She had her choice of states in which to practice. She passed not only the California bar exam (in 1982), but also those in New York and Florida. Her connection with Florida was that she received an LLM in estate planning from the University of Miami in 1981.

 

 

In this 2004 photograph taken at Mammoth are Mel Stein, children Robbie, 10, Jenny, 9, and Alice Salvo.

 

Law Practice

Salvo—a State Bar-certified specialist in estate planning, trust and probate law—credits Stein, to a large extent, for the success of her Woodland Hills law practice.

He initially helped her when she put out her shingle 25 years ago, the lawyer points out, saying that Stein “had a business”—a printing company—“and knew how to run a business.”

She remarks:

“I opened up the door and within a month I had 50 clients.”
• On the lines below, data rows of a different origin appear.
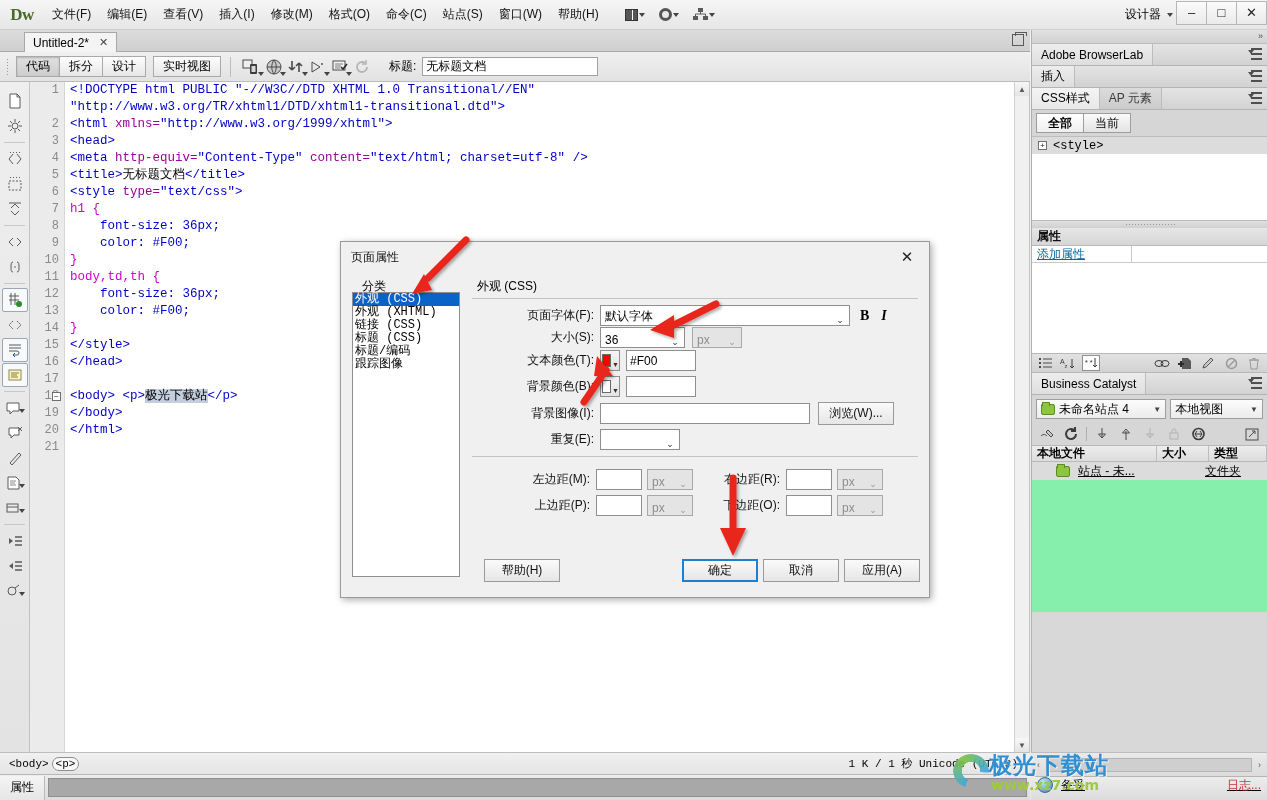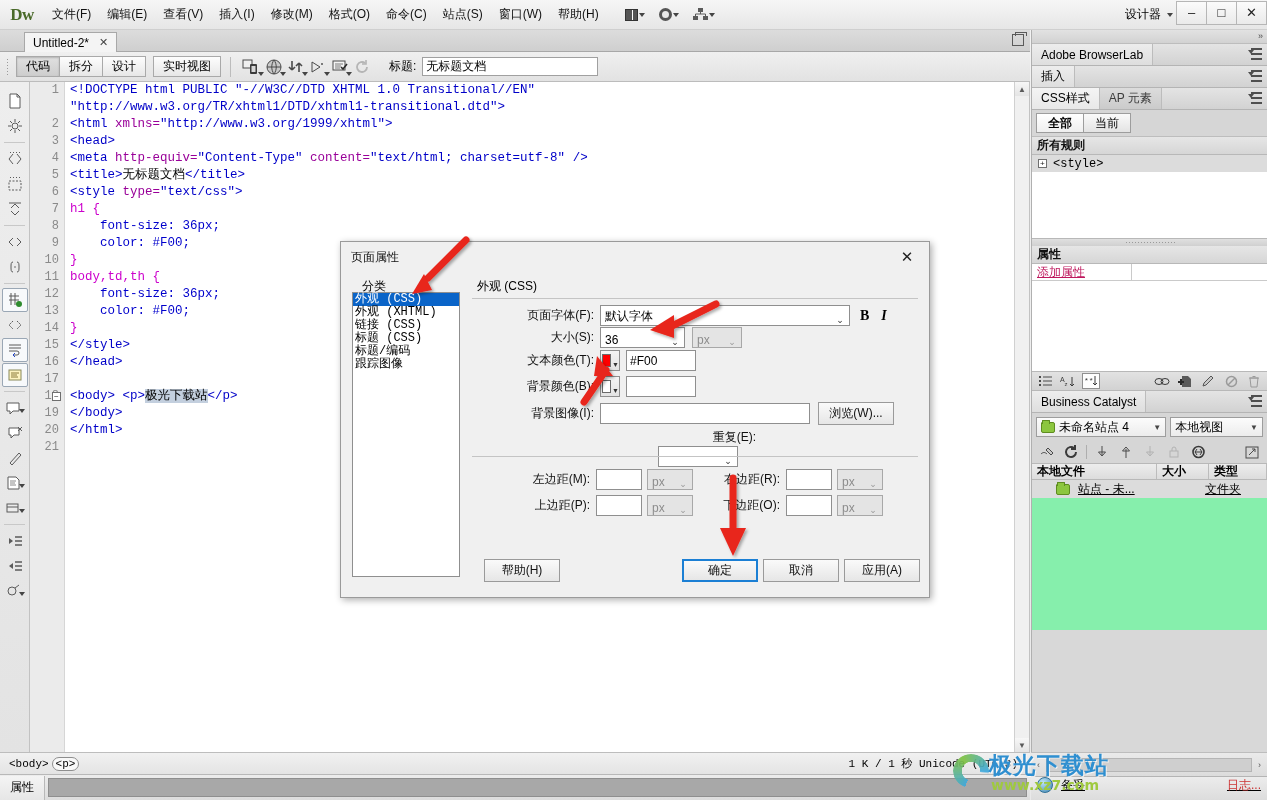--- a/index.html
+++ b/index.html
@@ -270,21 +270,21 @@
     width: 50px; height: 3px;
     background-image: radial-gradient(#9a9a9a 0.8px, transparent 0.8px);
     background-size: 3px 3px;
   }
   .prop-table { background: #fff; }
   .prop-head {
     display: flex; height: 17px; border-bottom: 1px solid #cacaca;
     font-size: 12px;
   }
   .prop-head .c1 { width: 100px; border-right: 1px solid #cacaca; padding-left: 5px;
-                   color: #be185d; text-decoration: underline; display:flex; align-items:center; }
+                   color: #0369a1; text-decoration: underline; display:flex; align-items:center; }
   .prop-body { height: 90px; background: #fff; }
   .iconbar {
     height: 20px; background: linear-gradient(#e2e2e2,#d2d2d2);
     border-top: 1px solid #b8b8b8; border-bottom: 1px solid #b8b8b8;
     display: flex; align-items: center; padding: 0 4px; gap: 5px;
     font-size: 11px; color: #444;
   }
   .iconbar .grow { flex: 1; }
   .ib {
     width: 18px; height: 16px; display: flex; align-items: center; justify-content: center;
@@ -750,21 +750,20 @@
       <div class="pmenu">
           <i></i>
           <i></i>
           <i></i>
         </div>
     </div>
     <div class="seg-row">
       <div class="seg on">全部</div>
       <div class="seg">当前</div>
     </div>
-    <div class="sectionhdr">所有规则</div>
     <div class="listbox" style="height:84px">
       <div class="lrow sel">
         <span class="plus">+</span>
         <span>&lt;style&gt;</span>
       </div>
     </div>
     <div class="splitter">
         <i></i>
       </div>
 
@@ -988,21 +987,21 @@
     </span>
     <span class="ti" style="margin-left:6px; width:70px"></span>
   </div>
 
   <div class="frow-d" style="left:472px; top:402px; width:446px;">
     <span class="lbl-r" style="width:122px">背景图像(I):</span>
     <span class="ti" style="margin-left:6px; width:210px"></span>
     <span class="btn" style="margin-left:8px; width:76px">浏览(W)...</span>
   </div>
 
-  <div class="frow-d" style="left:472px; top:429px; width:446px;flex-direction:column;">
+  <div class="frow-d" style="left:472px; top:429px; width:446px;">
     <span class="lbl-r" style="width:122px">重复(E):</span>
     <span class="sel-box" style="margin-left:6px; width:80px">
       <span class="v"></span>
       <span class="chev">⌄</span>
     </span>
   </div>
 
   <div class="grp-rule2"></div>
 
   <div class="frow-d" style="left:472px; top:469px;">

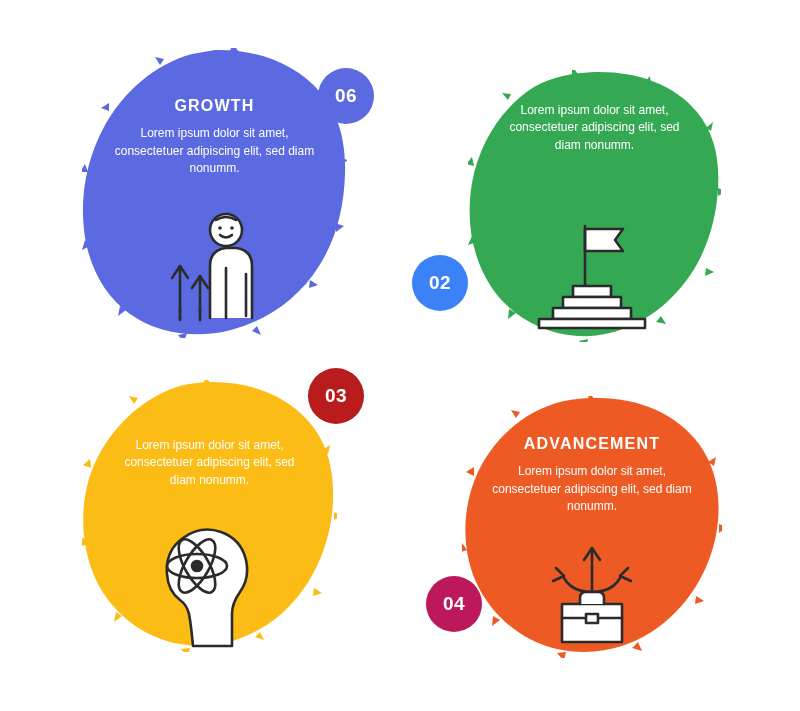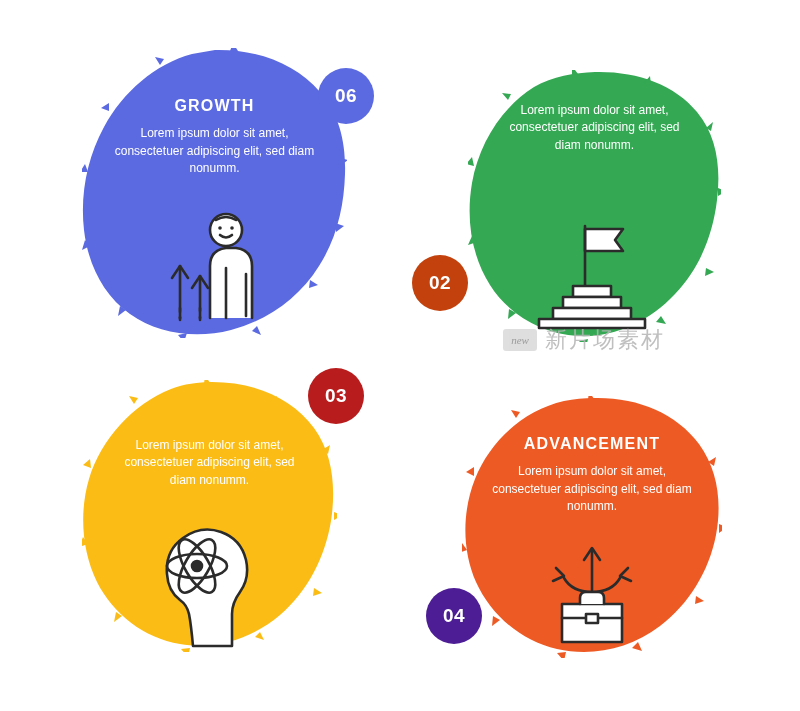--- a/index.html
+++ b/index.html
@@ -179,21 +179,21 @@
         <g fill="#ffffff" stroke="#2b2b2b" stroke-width="2.6" stroke-linejoin="round" stroke-linecap="round">
           <path d="M60 9 h38 l-8 11 8 11 h-38 z"></path>
           <path d="M60 6 V66"></path>
           <rect x="48" y="66" width="38" height="11"></rect>
           <rect x="38" y="77" width="58" height="11"></rect>
           <rect x="28" y="88" width="78" height="11"></rect>
           <rect x="14" y="99" width="106" height="9"></rect>
         </g>
       </svg>
     </div>
-    <div class="badge" style="left:-56px; top:185px; width:56px; height:56px; background:#c2410c;">
+    <div class="badge" style="left:-56px; top:185px; width:56px; height:56px; background:#3b82f6;">
       <span>02</span>
     </div>
   </div>
 
   <div class="item" style="left:82px; top:380px; width:255px; height:272px;">
     <div class="blob">
       <svg viewBox="0 0 255 272" preserveAspectRatio="none" aria-hidden="true">
         <path d="M130 2
                  C 172 2, 210 18, 232 48
                  C 251 74, 254 108, 249 141
@@ -261,23 +261,19 @@
           <path d="M44 40 l8 8 -11 5"></path>
           <path d="M80 64 q20 0 28 -14"></path>
           <path d="M116 40 l-8 8 11 5"></path>
           <rect x="50" y="76" width="60" height="38" fill="#ffffff"></rect>
           <path d="M68 76 V70 q0 -6 6 -6 h12 q6 0 6 6 v6" fill="#ffffff"></path>
           <path d="M50 90 h60"></path>
           <rect x="74" y="86" width="12" height="9" fill="#ffffff"></rect>
         </g>
       </svg>
     </div>
-    <div class="badge" style="left:-36px; top:192px; width:56px; height:56px; background:#4c1d95;">
+    <div class="badge" style="left:-36px; top:180px; width:56px; height:56px; background:#be185d;">
       <span>04</span>
     </div>
   </div>
 
-  <div class="watermark">
-    <span class="wm-badge">new</span>
-    <span class="wm-text">新片场素材</span>
-  </div>
 
 </div>
 
 </body></html>

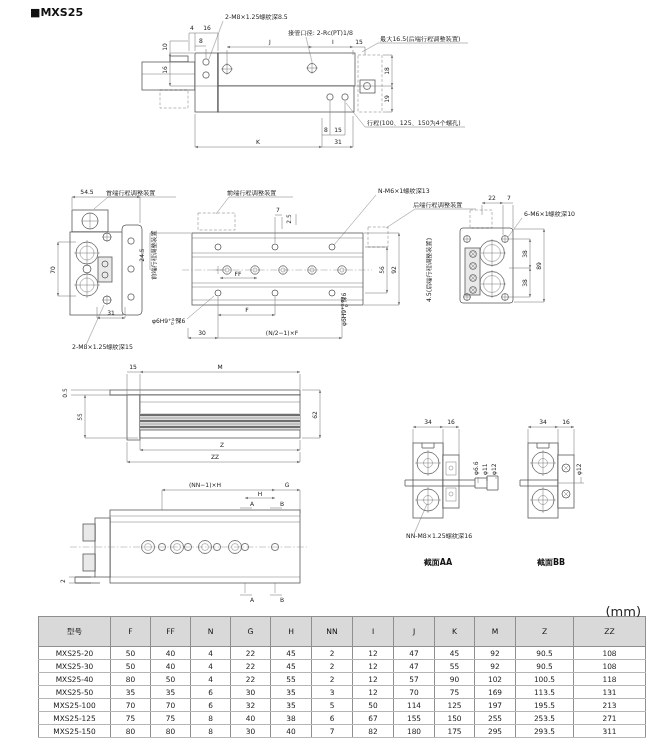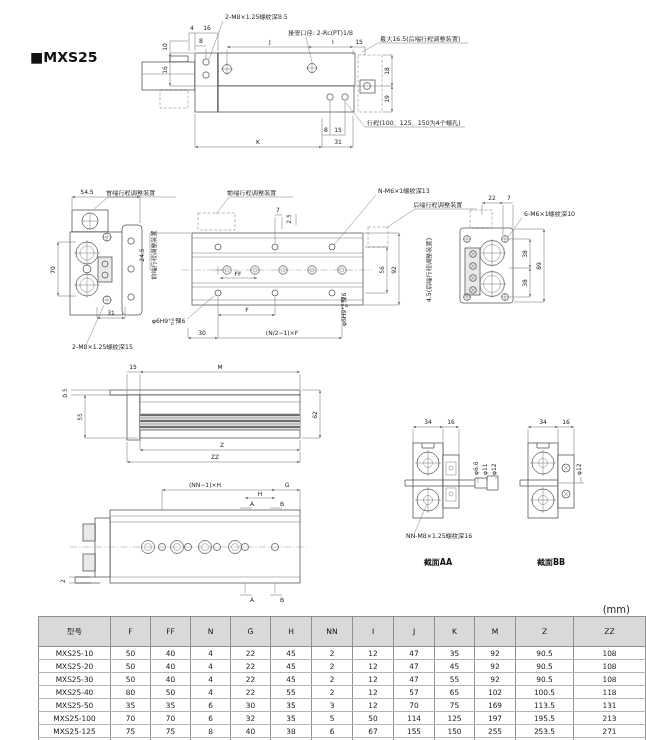--- a/index.html
+++ b/index.html
@@ -1,36 +1,36 @@
 <!DOCTYPE html>
 <html><head>
 <meta charset="utf-8">
 <style>
   html,body{margin:0;padding:0;background:#fff;}
   .canvas{position:relative;width:646px;height:740px;background:#ffffff;
           font-family:"DejaVu Sans",sans-serif;overflow:hidden;}
-  .title{position:absolute;left:30px;top:6px;font-size:14px;font-weight:bold;color:#111;margin-top:43px;}
+  .title{position:absolute;left:30px;top:6px;font-size:11px;font-weight:bold;color:#111;}
   svg{position:absolute;overflow:visible;}
   svg text{font-family:"DejaVu Sans",sans-serif;font-size:6px;fill:#222;}
   svg text.cjk{font-size:6.2px;}
   svg text.cap{font-size:8px;font-weight:bold;fill:#111;}
   svg text.mid{text-anchor:middle;}
   .sup{font-size:4.2px;}
   .ln{stroke:#5a5a5a;stroke-width:0.8;fill:none;}
   .lnf{stroke:#5a5a5a;stroke-width:0.8;fill:#ffffff;}
   .fl{stroke:#5a5a5a;stroke-width:0.8;fill:#e9e9e9;}
   .thin{stroke:#6a6a6a;stroke-width:0.45;fill:none;}
   .dim{stroke:#7a7a7a;stroke-width:0.55;fill:none;}
   .dsh{stroke-dasharray:3 1.8;}
   .cl{stroke:#8a8a8a;stroke-width:0.45;stroke-dasharray:7 2 1.6 2;fill:none;}
   .band{fill:#dcdcdc;}
   .dark{stroke:#4a4a4a;stroke-width:1.4;}
   
   .tablewrap{position:absolute;left:38px;top:616px;width:607px;}
-  .mm{position:absolute;right:15px;top:-12px;font-size:10px;color:#222;}
+  .mm{position:absolute;right:4px;top:-12px;font-size:13px;color:#222;}
   table.dims{border-collapse:collapse;table-layout:fixed;width:607px;border:1px solid #777;}
   table.dims th{background:#d9d9d9;font-weight:normal;height:13px;font-size:7.6px;
                 border:0.6px solid #8f8f8f;padding:8px;color:#111;}
   table.dims td{height:12px;font-size:7.4px;text-align:center;border:0.6px solid #b5b5b5;
                 border-left:0.6px solid #8f8f8f;border-right:0.6px solid #8f8f8f;
                 padding:0;color:#1a1a1a;background:#fff;}
 </style>
 </head>
 <body>
 
@@ -511,35 +511,20 @@
             <th>I</th>
             <th>J</th>
             <th>K</th>
             <th>M</th>
             <th>Z</th>
             <th>ZZ</th>
           </tr>
         </thead>
       <tbody>
           <tr>
-            <td>MXS25-10</td>
-            <td>50</td>
-            <td>40</td>
-            <td>4</td>
-            <td>22</td>
-            <td>45</td>
-            <td>2</td>
-            <td>12</td>
-            <td>47</td>
-            <td>35</td>
-            <td>92</td>
-            <td>90.5</td>
-            <td>108</td>
-          </tr>
-          <tr>
             <td>MXS25-20</td>
             <td>50</td>
             <td>40</td>
             <td>4</td>
             <td>22</td>
             <td>45</td>
             <td>2</td>
             <td>12</td>
             <td>47</td>
             <td>45</td>
@@ -565,21 +550,21 @@
           <tr>
             <td>MXS25-40</td>
             <td>80</td>
             <td>50</td>
             <td>4</td>
             <td>22</td>
             <td>55</td>
             <td>2</td>
             <td>12</td>
             <td>57</td>
-            <td>65</td>
+            <td>90</td>
             <td>102</td>
             <td>100.5</td>
             <td>118</td>
           </tr>
           <tr>
             <td>MXS25-50</td>
             <td>35</td>
             <td>35</td>
             <td>6</td>
             <td>30</td>

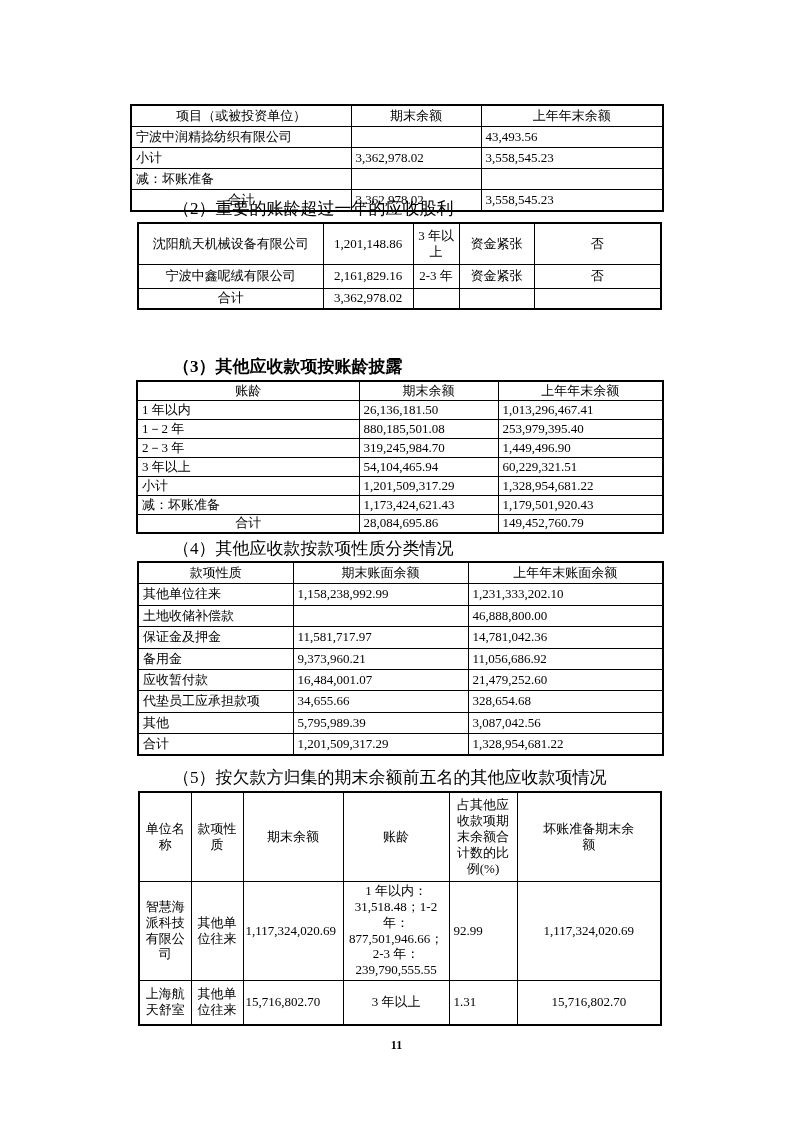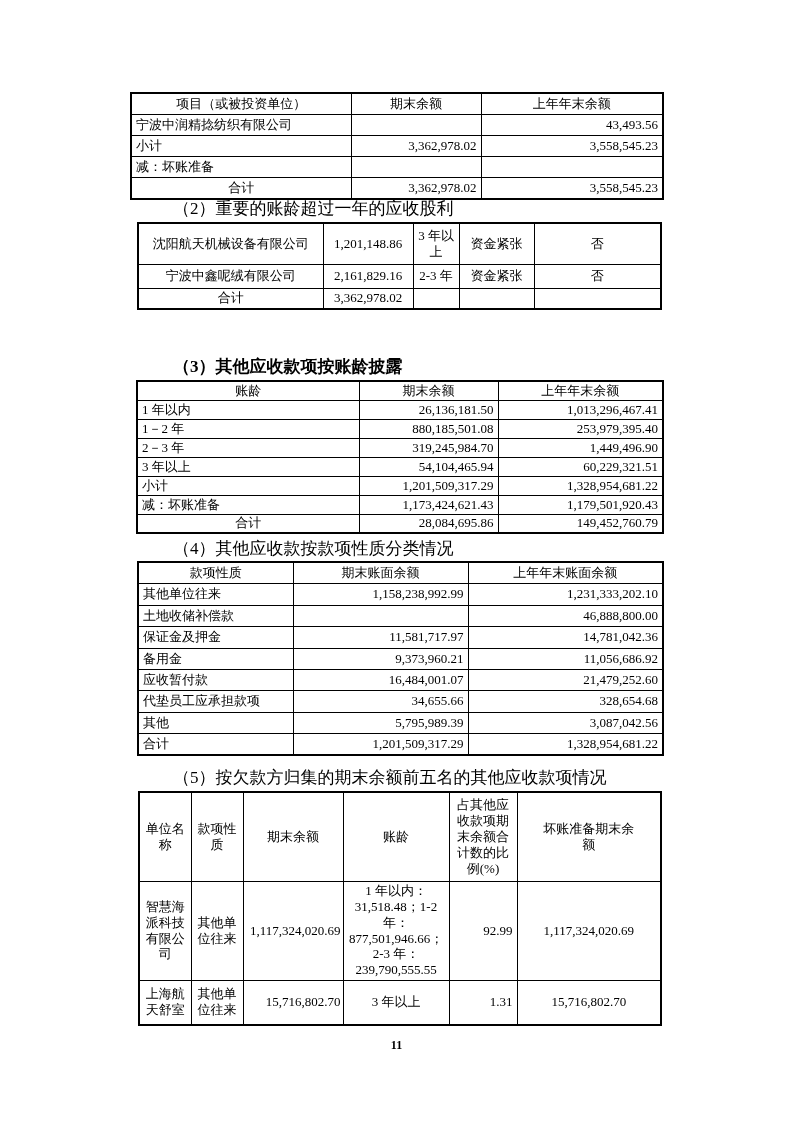--- a/index.html
+++ b/index.html
@@ -23,21 +23,21 @@
     font-size:13px;
     line-height:1.22;
     padding:0 4px;
     vertical-align:middle;
     overflow:hidden;
     word-wrap:break-word;
   }
   .tbl td.tight,.tbl th.tight{padding:0 2px;}
   .c{text-align:center;}
   .l{text-align:left;}
-  .r{text-align:right;}
+  .r{text-align:left;}
   .num-sm{font-size:12.6px;}
   .section-title{
     position:absolute;
     left:130px;
     font-size:17px;
     white-space:nowrap;
     line-height:1.2;
     margin-left:43px;
   }
   .wrap54{display:inline-block;max-width:54px;}
@@ -49,21 +49,21 @@
     text-align:center;
     font-size:12px;
     font-weight:bold;
   }
 </style>
 </head>
 <body>
 
 <div class="page">
 
-  <table class="tbl" style="left:130px;top:92px;width:532px;">
+  <table class="tbl" style="left:130px;top:104px;width:532px;">
     <colgroup>
         <col style="width:220px">
         <col style="width:130px">
         <col style="width:182px">
       </colgroup>
     <tbody>
         <tr style="height:21px">
       <th class="c">项目（或被投资单位）</th>
       <th class="c">期末余额</th>
       <th class="c">上年年末余额</th>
Now, he works for the firm full-time, handling search engine optimization, marketing and promotion. He was instrumental in the staging of her elder law seminars and wills and trusts MCLE classes, Salvo says, noting that those efforts have wound down in light of her other obligations.

The arrangement between the spouses hasn’t cause any tension during the 10 years they have worked together, she says, commenting:

“We’re both on the same page, and he’s very proud of me. Sometimes it’s embarrassing because you hear him on the phone bragging about me.”

Stein says:

“Working for her is great. Free lunch for all at the firm every Friday. Excellent opportunity to continuously implement the latest in digital technology making every year better than the previous.”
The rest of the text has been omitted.